Dolly endireitou-se e o seu rosto, pouco antes crispado e descomposto, endureceu. Sentia-se indignada. Ele continuou delicadamente.
– Compreendo a tua posição. O facto de a Julia andar na boa-vai-ela toda a noite tem de se refletir no trabalho. É óbvio. O público dela é um pouco estranho, há muitas senhoras de idade que vêm às nossas matinées porque acham que ela é uma mulher exemplar. Estou pronto a admitir que, se começarem a correr rumores desagradáveis sobre ela, é possível que as receitas se ressintam. Conheço a Julia suficientemente bem para saber que nunca toleraria interferências na sua liberdade de ação. Eu sou marido dela e tenho de ser tolerante. Mas tu estás numa posição radicalmente diferente. Não te censuro se quiseres desligar-te enquanto as coisas correm bem.
Dolly recuperou novo vigor. Não era tola nenhuma e, quando se tratava de negócios, estava à altura de Michael. Estava furiosa mas na sua fúria encontrou o autodomínio necessário.
– Esperava que, ao fim destes anos todos, me conhecesses melhor, Michael.

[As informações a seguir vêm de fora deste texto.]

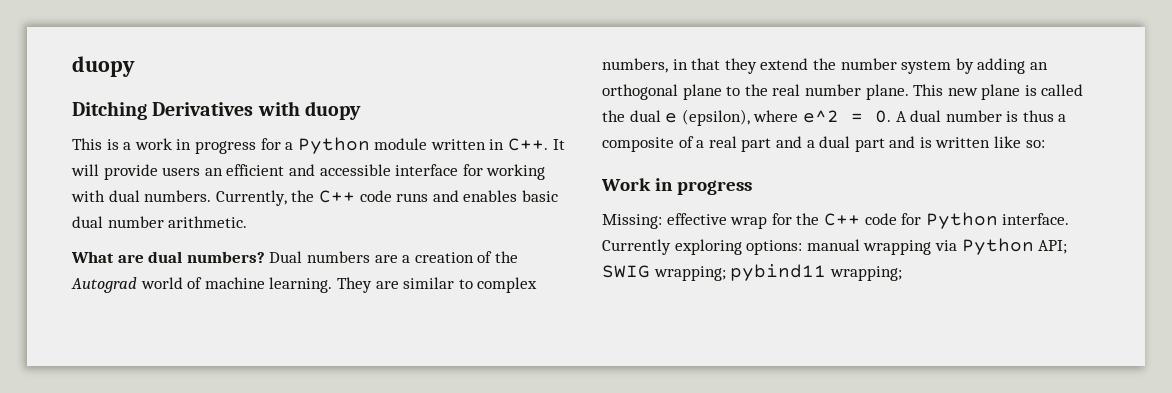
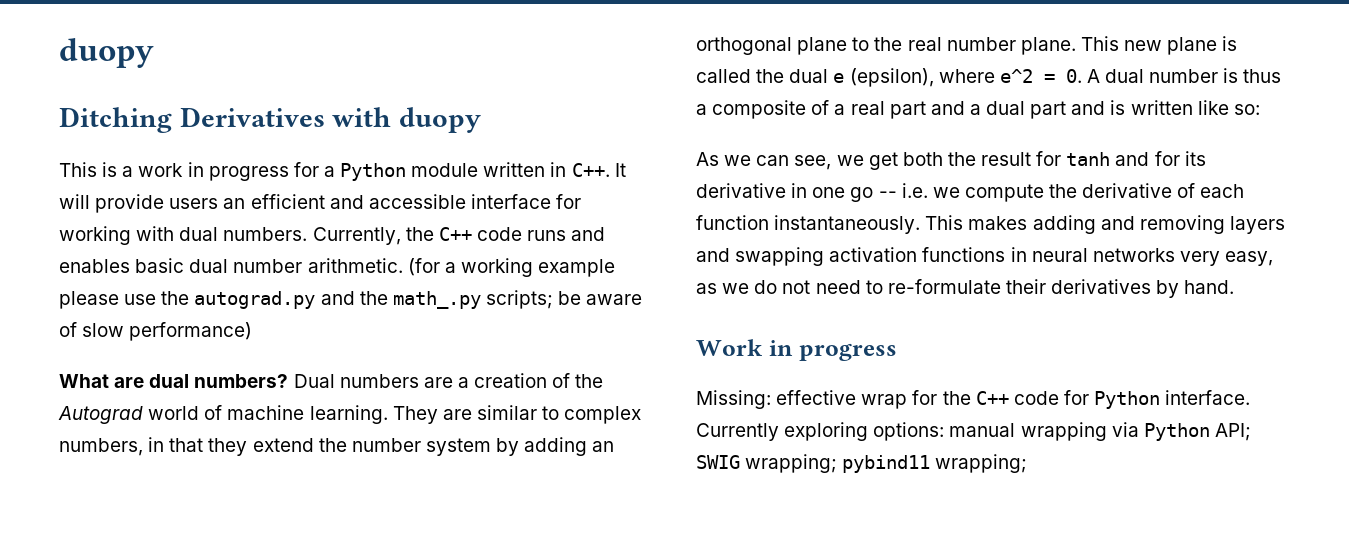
(248, 222) none -> [407,258,616,277] [59,290,643,309] [59,322,253,341] (for a working example please use the autograd.py and the math_.py scripts; be aware of slow performance)
(1045, 144) none -> [696,151,1206,170] [696,183,1245,202] [696,215,1285,234] [696,247,1274,266] [696,279,1235,298] // As we can see, we get both the result for tanh and for its derivative in one go -- i.e. we compute the derivative of each function instantaneously. This makes adding and removing layers and swapping activation functions in neural networks very easy, as we do not need to re-formulate their derivatives by hand.

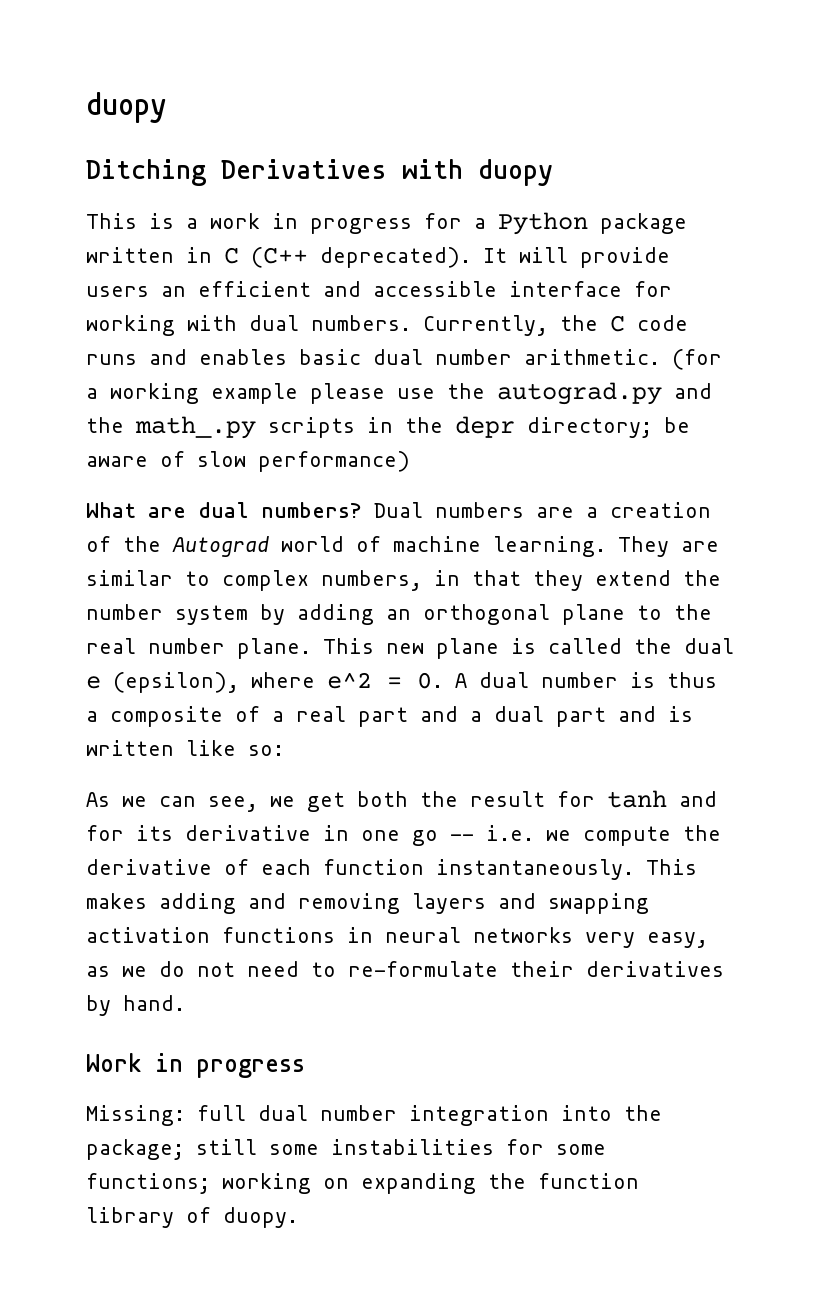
[411,163,479,177] module -> [600,213,687,234] package
[571,163,610,177] C++. -> [224,247,471,268] C (C++ deprecated).
[438,227,472,241] C++ -> [610,315,625,332] C
[485,290,553,309] scripts; -> [268,416,652,438] scripts in the depr directory;
[776,390,1251,409] [696,422,1251,441] [696,454,1028,473] effective wrap for the C++ code for Python interface. Currently exploring options: manual wrapping via Python API; SWIG wrapping; pybind11 wrapping; -> [197,1105,662,1126] [86,1139,606,1160] [86,1173,639,1194] [86,1207,298,1228] full dual number integration into the package; still some instabilities for some functions; working on expanding the function library of duopy.

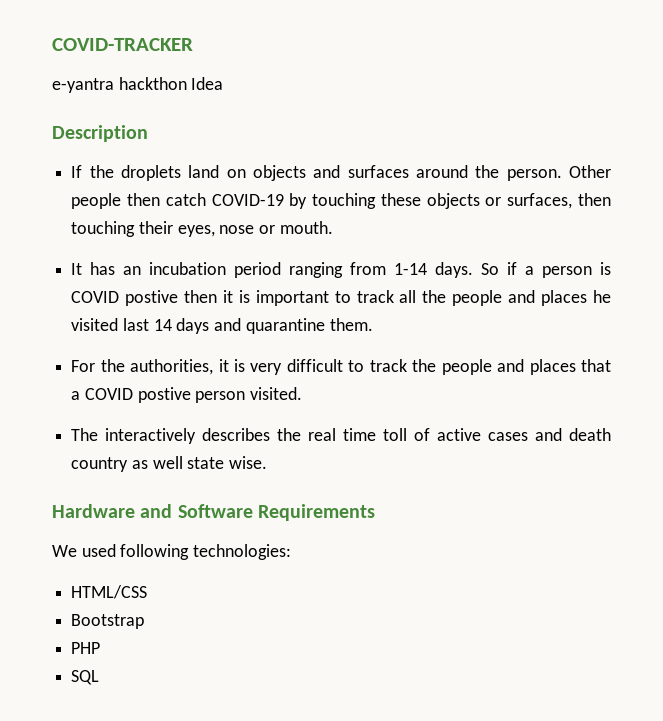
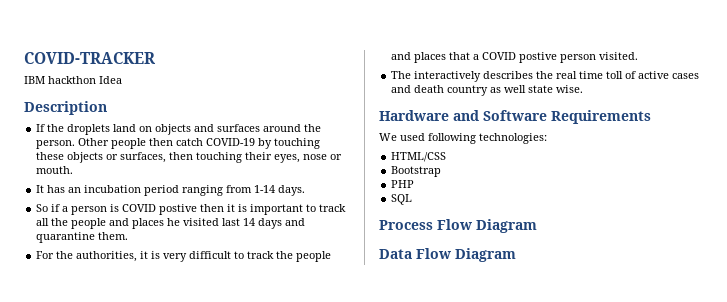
[52,78,114,93] e-yantra -> [24,76,45,84] IBM
(474, 270) none -> (306, 190) //
(100, 677) none -> [379,219,537,233] [379,248,516,262] // Process Flow Diagram // Data Flow Diagram

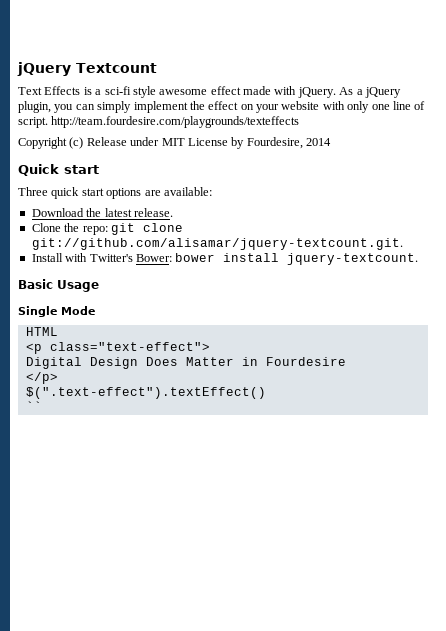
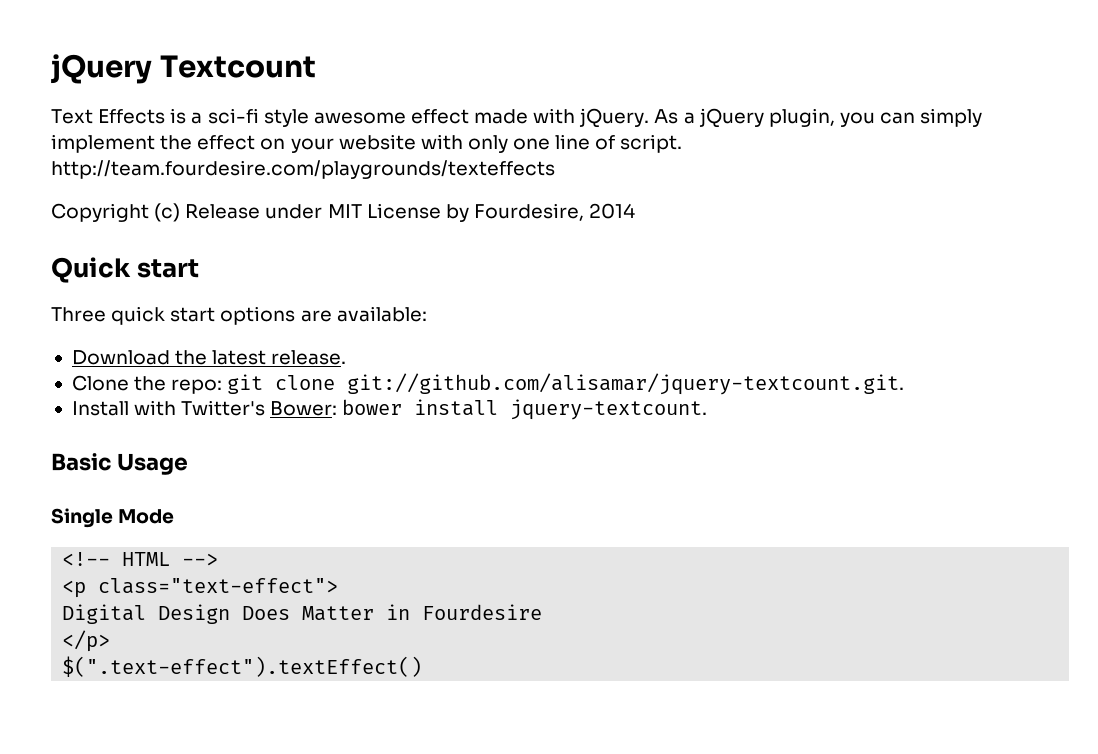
(95, 310) none -> [62,552,111,566] <!--
(58, 331) none -> [182,553,219,566] -->
[25,401,42,411] // `` -> (423, 666) none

Achei meu dever avisar-te mas estou aqui para os bons e para os maus momentos. Não sou mulher para abandonar um navio que se afunda. Acho que estou em melhores condições de perder o meu dinheiro do que tu.
Deu-lhe uma satisfação enorme ver a desilusão claramente expressa no rosto de Michael. Conhecia a importância que o dinheiro tinha para ele e esperava que as suas palavras ficassem a atormentá-lo. Ele recompôs-se rapidamente.
– Bem, pensa no assunto, Dolly.
Ela pegou na carteira e despediram-se com expressões mútuas de afeto e simpatia.
– Cabra idiota – disse ele quando a porta se fechou atrás dela.
– Parvalhão enfatuado – sibilou ela, descendo no elevador.
Mas, quando entrou no magnífico e luxuoso carro e voltou para Montagu Square, não conseguiu conter as lágrimas túmidas e dolorosas que lhe encheram os olhos. Sentia-se velha, só, infeliz e consumida por um ciúme desesperado.